◆ YOUR TASK:
Print every record exactly as it appears. Leave the pictures out.

● ● ● ● ● ● ●

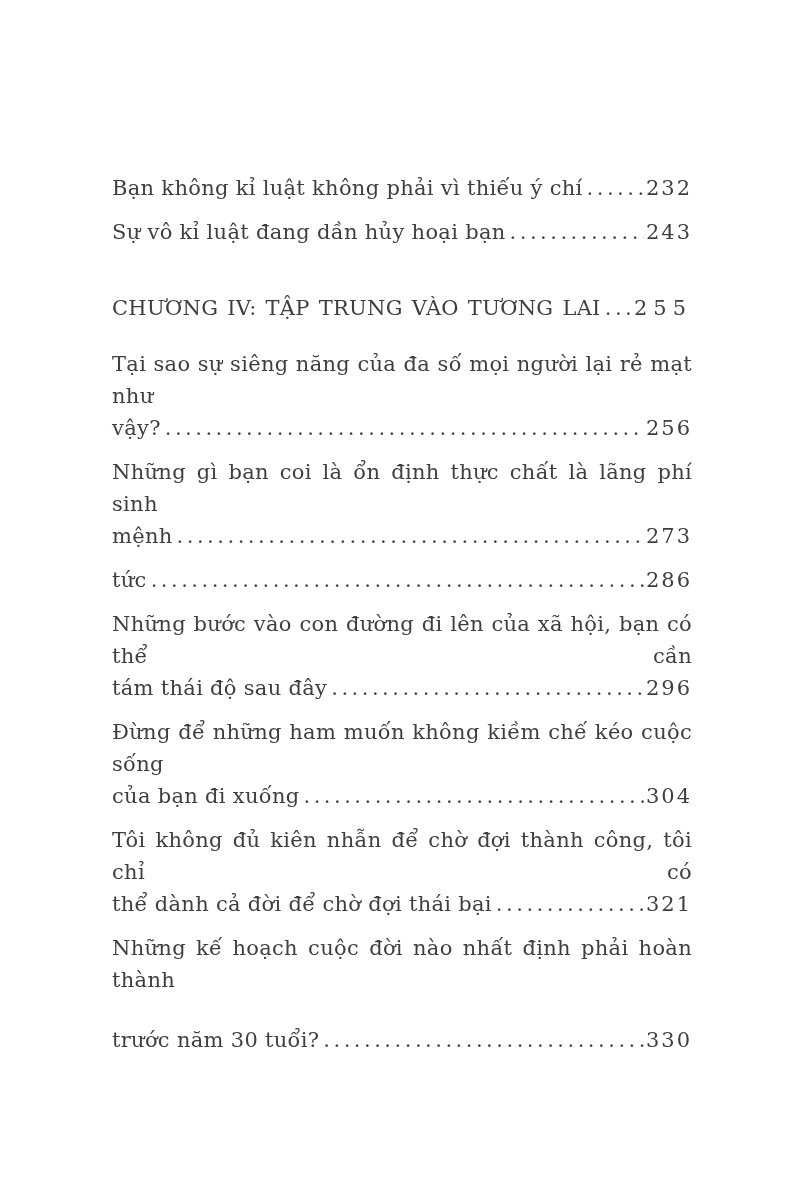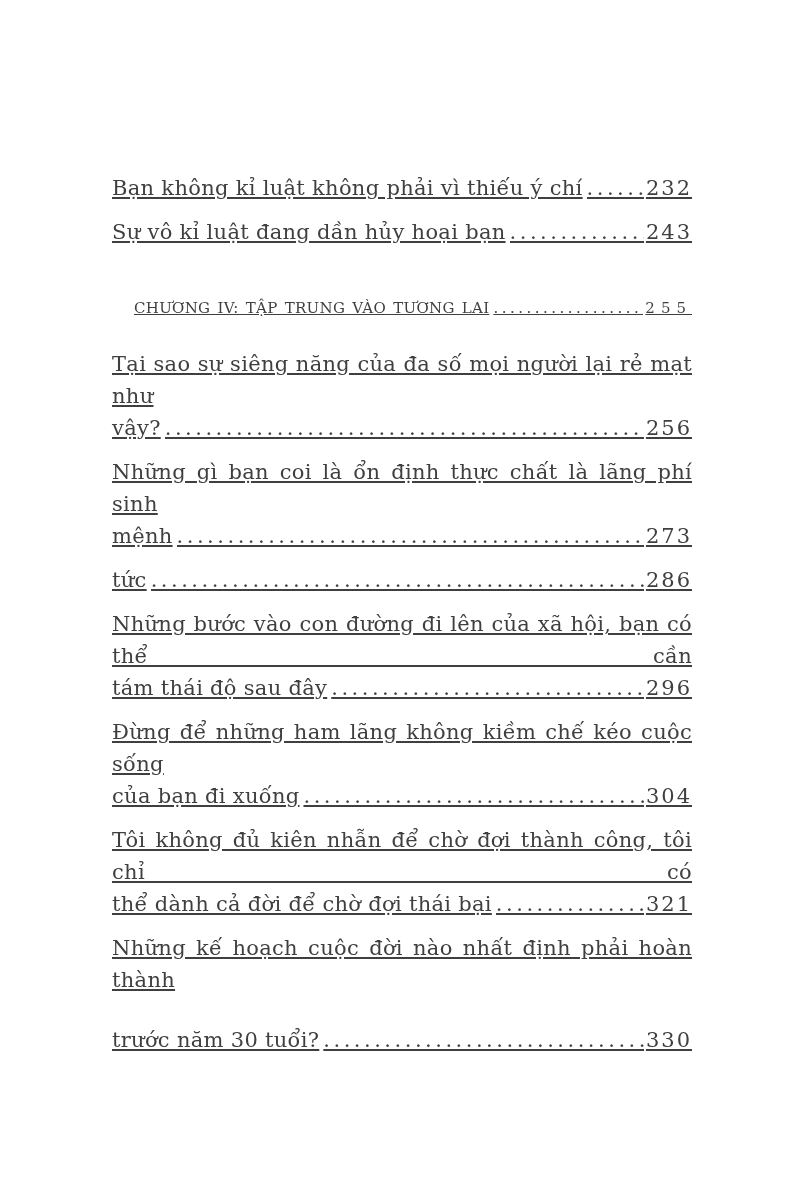--- a/index.html
+++ b/index.html
@@ -17,21 +17,20 @@
     color: #3f3f3f;
   }
   .toc {
     position: absolute;
     left: 112px;
     top: 172px;
     width: 580px;
     font-size: 21px;
     line-height: 32px;
     letter-spacing: 0.3px;
-    text-decoration: underline;
   }
   .toc-entry {
     margin-bottom: 12px;
   }
   .entry-line.justified {
     text-align: justify;
     text-align-last: justify;
   }
   .dot-row {
     display: flex;
@@ -51,23 +50,22 @@
   .dots::after {
     content: "..........................................................................................................................................................................";
   }
   .page-num {
     white-space: nowrap;
     letter-spacing: 2px;
   }
   .toc-chapter {
     margin-top: 44px;
     margin-bottom: 24px;
-    font-size: 15px;
+    font-size: 21px;
     word-spacing: 2px;
-    margin-left: 22px;
   }
   .toc-chapter .page-num {
     letter-spacing: 6px;
   }
   .toc-entry.wide-gap .dot-row {
     margin-top: 28px;
   }
 </style>
 </head>
 <body>
@@ -118,21 +116,21 @@
       </div>
       <div class="toc-entry">
         <div class="entry-line justified">Những bước vào con đường đi lên của xã hội, bạn có thể cần</div>
         <div class="dot-row">
           <span class="row-text">tám thái độ sau đây</span>
           <span class="dots"></span>
           <span class="page-num">296</span>
         </div>
       </div>
       <div class="toc-entry">
-        <div class="entry-line justified">Đừng để những ham lãng không kiềm chế kéo cuộc sống</div>
+        <div class="entry-line justified">Đừng để những ham muốn không kiềm chế kéo cuộc sống</div>
         <div class="dot-row">
           <span class="row-text">của bạn đi xuống</span>
           <span class="dots"></span>
           <span class="page-num">304</span>
         </div>
       </div>
       <div class="toc-entry">
         <div class="entry-line justified">Tôi không đủ kiên nhẫn để chờ đợi thành công, tôi chỉ có</div>
         <div class="dot-row">
           <span class="row-text">thể dành cả đời để chờ đợi thái bại</span>

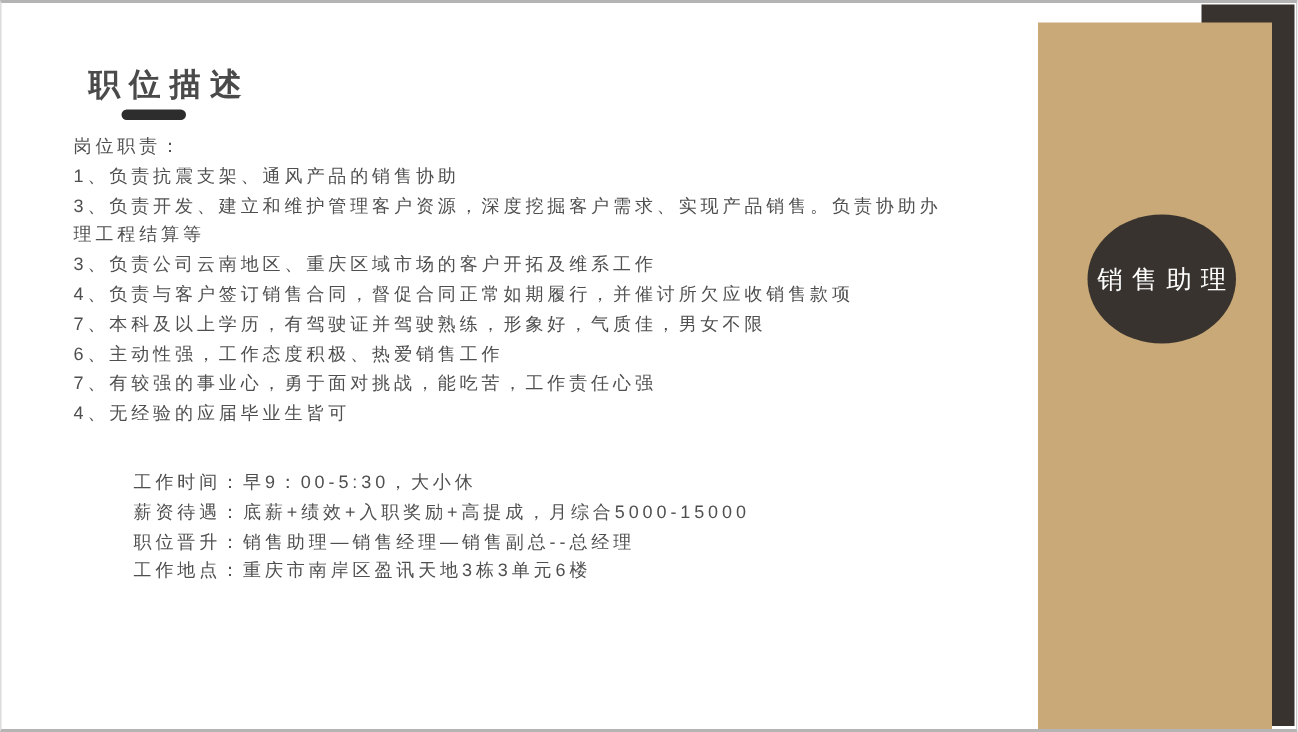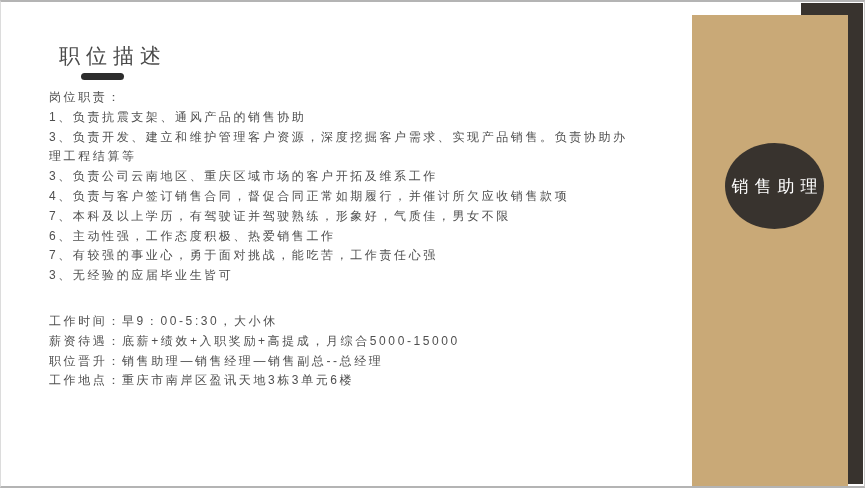--- a/index.html
+++ b/index.html
@@ -61,21 +61,21 @@
   }
 
   
   .title-wrap {
     position: absolute;
     left: 58px;
     top: 40px;
   }
   .title-wrap h1 {
     font-family: "Liberation Serif", "DejaVu Serif", serif;
-    font-weight: 400;
+    font-weight: 700;
     font-size: 21px;
     letter-spacing: 6px;
     color: #4a4a4a;
     white-space: nowrap;
   }
   .title-underline {
     margin-top: 3px;
     margin-left: 22px;
     width: 43px;
     height: 7px;
@@ -88,21 +88,21 @@
     position: absolute;
     left: 48px;
     top: 86px;
     width: 625px;
     font-size: 12px;
     line-height: 19.8px;
     letter-spacing: 2.6px;
     color: #4f4f4f;
   }
   .body-text .line { white-space: nowrap; }
-  .details-block { margin-top: 26px; }
+  .details-block { margin-top: 26px; margin-left: 40px; }
 </style>
 </head>
 <body>
 
 <div class="slide">
 
   <div class="dark-backdrop"></div>
 
   <div class="tan-panel">
     <div class="badge-circle">
@@ -119,21 +119,21 @@
     <div class="resp-block">
       <div class="line">岗位职责：</div>
       <div class="line">1、负责抗震支架、通风产品的销售协助</div>
       <div class="line">3、负责开发、建立和维护管理客户资源，深度挖掘客户需求、实现产品销售。负责协助办</div>
       <div class="line">理工程结算等</div>
       <div class="line">3、负责公司云南地区、重庆区域市场的客户开拓及维系工作</div>
       <div class="line">4、负责与客户签订销售合同，督促合同正常如期履行，并催讨所欠应收销售款项</div>
       <div class="line">7、本科及以上学历，有驾驶证并驾驶熟练，形象好，气质佳，男女不限</div>
       <div class="line">6、主动性强，工作态度积极、热爱销售工作</div>
       <div class="line">7、有较强的事业心，勇于面对挑战，能吃苦，工作责任心强</div>
-      <div class="line">3、无经验的应届毕业生皆可</div>
+      <div class="line">4、无经验的应届毕业生皆可</div>
     </div>
     <div class="details-block">
       <div class="line">工作时间：早9：00-5:30，大小休</div>
       <div class="line">薪资待遇：底薪+绩效+入职奖励+高提成，月综合5000-15000</div>
       <div class="line">职位晋升：销售助理—销售经理—销售副总--总经理</div>
       <div class="line">工作地点：重庆市南岸区盈讯天地3栋3单元6楼</div>
     </div>
   </div>
 
 </div>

● ● ● ● ● ● ●

◆ REPLY:
--- a/index.html
+++ b/index.html
@@ -17,21 +17,20 @@
     color: #3f3f3f;
   }
   .toc {
     position: absolute;
     left: 112px;
     top: 172px;
     width: 580px;
     font-size: 21px;
     line-height: 32px;
     letter-spacing: 0.3px;
-    text-decoration: underline;
   }
   .toc-entry {
     margin-bottom: 12px;
   }
   .entry-line.justified {
     text-align: justify;
     text-align-last: justify;
   }
   .dot-row {
     display: flex;
@@ -51,23 +50,22 @@
   .dots::after {
     content: "..........................................................................................................................................................................";
   }
   .page-num {
     white-space: nowrap;
     letter-spacing: 2px;
   }
   .toc-chapter {
     margin-top: 44px;
     margin-bottom: 24px;
-    font-size: 15px;
+    font-size: 21px;
     word-spacing: 2px;
-    margin-left: 22px;
   }
   .toc-chapter .page-num {
     letter-spacing: 6px;
   }
   .toc-entry.wide-gap .dot-row {
     margin-top: 28px;
   }
 </style>
 </head>
 <body>
@@ -118,21 +116,21 @@
       </div>
       <div class="toc-entry">
         <div class="entry-line justified">Những bước vào con đường đi lên của xã hội, bạn có thể cần</div>
         <div class="dot-row">
           <span class="row-text">tám thái độ sau đây</span>
           <span class="dots"></span>
           <span class="page-num">296</span>
         </div>
       </div>
       <div class="toc-entry">
-        <div class="entry-line justified">Đừng để những ham lãng không kiềm chế kéo cuộc sống</div>
+        <div class="entry-line justified">Đừng để những ham muốn không kiềm chế kéo cuộc sống</div>
         <div class="dot-row">
           <span class="row-text">của bạn đi xuống</span>
           <span class="dots"></span>
           <span class="page-num">304</span>
         </div>
       </div>
       <div class="toc-entry">
         <div class="entry-line justified">Tôi không đủ kiên nhẫn để chờ đợi thành công, tôi chỉ có</div>
         <div class="dot-row">
           <span class="row-text">thể dành cả đời để chờ đợi thái bại</span>

--- a/index.html
+++ b/index.html
@@ -61,21 +61,21 @@
   }
 
   
   .title-wrap {
     position: absolute;
     left: 58px;
     top: 40px;
   }
   .title-wrap h1 {
     font-family: "Liberation Serif", "DejaVu Serif", serif;
-    font-weight: 400;
+    font-weight: 700;
     font-size: 21px;
     letter-spacing: 6px;
     color: #4a4a4a;
     white-space: nowrap;
   }
   .title-underline {
     margin-top: 3px;
     margin-left: 22px;
     width: 43px;
     height: 7px;
@@ -88,21 +88,21 @@
     position: absolute;
     left: 48px;
     top: 86px;
     width: 625px;
     font-size: 12px;
     line-height: 19.8px;
     letter-spacing: 2.6px;
     color: #4f4f4f;
   }
   .body-text .line { white-space: nowrap; }
-  .details-block { margin-top: 26px; }
+  .details-block { margin-top: 26px; margin-left: 40px; }
 </style>
 </head>
 <body>
 
 <div class="slide">
 
   <div class="dark-backdrop"></div>
 
   <div class="tan-panel">
     <div class="badge-circle">
@@ -119,21 +119,21 @@
     <div class="resp-block">
       <div class="line">岗位职责：</div>
       <div class="line">1、负责抗震支架、通风产品的销售协助</div>
       <div class="line">3、负责开发、建立和维护管理客户资源，深度挖掘客户需求、实现产品销售。负责协助办</div>
       <div class="line">理工程结算等</div>
       <div class="line">3、负责公司云南地区、重庆区域市场的客户开拓及维系工作</div>
       <div class="line">4、负责与客户签订销售合同，督促合同正常如期履行，并催讨所欠应收销售款项</div>
       <div class="line">7、本科及以上学历，有驾驶证并驾驶熟练，形象好，气质佳，男女不限</div>
       <div class="line">6、主动性强，工作态度积极、热爱销售工作</div>
       <div class="line">7、有较强的事业心，勇于面对挑战，能吃苦，工作责任心强</div>
-      <div class="line">3、无经验的应届毕业生皆可</div>
+      <div class="line">4、无经验的应届毕业生皆可</div>
     </div>
     <div class="details-block">
       <div class="line">工作时间：早9：00-5:30，大小休</div>
       <div class="line">薪资待遇：底薪+绩效+入职奖励+高提成，月综合5000-15000</div>
       <div class="line">职位晋升：销售助理—销售经理—销售副总--总经理</div>
       <div class="line">工作地点：重庆市南岸区盈讯天地3栋3单元6楼</div>
     </div>
   </div>
 
 </div>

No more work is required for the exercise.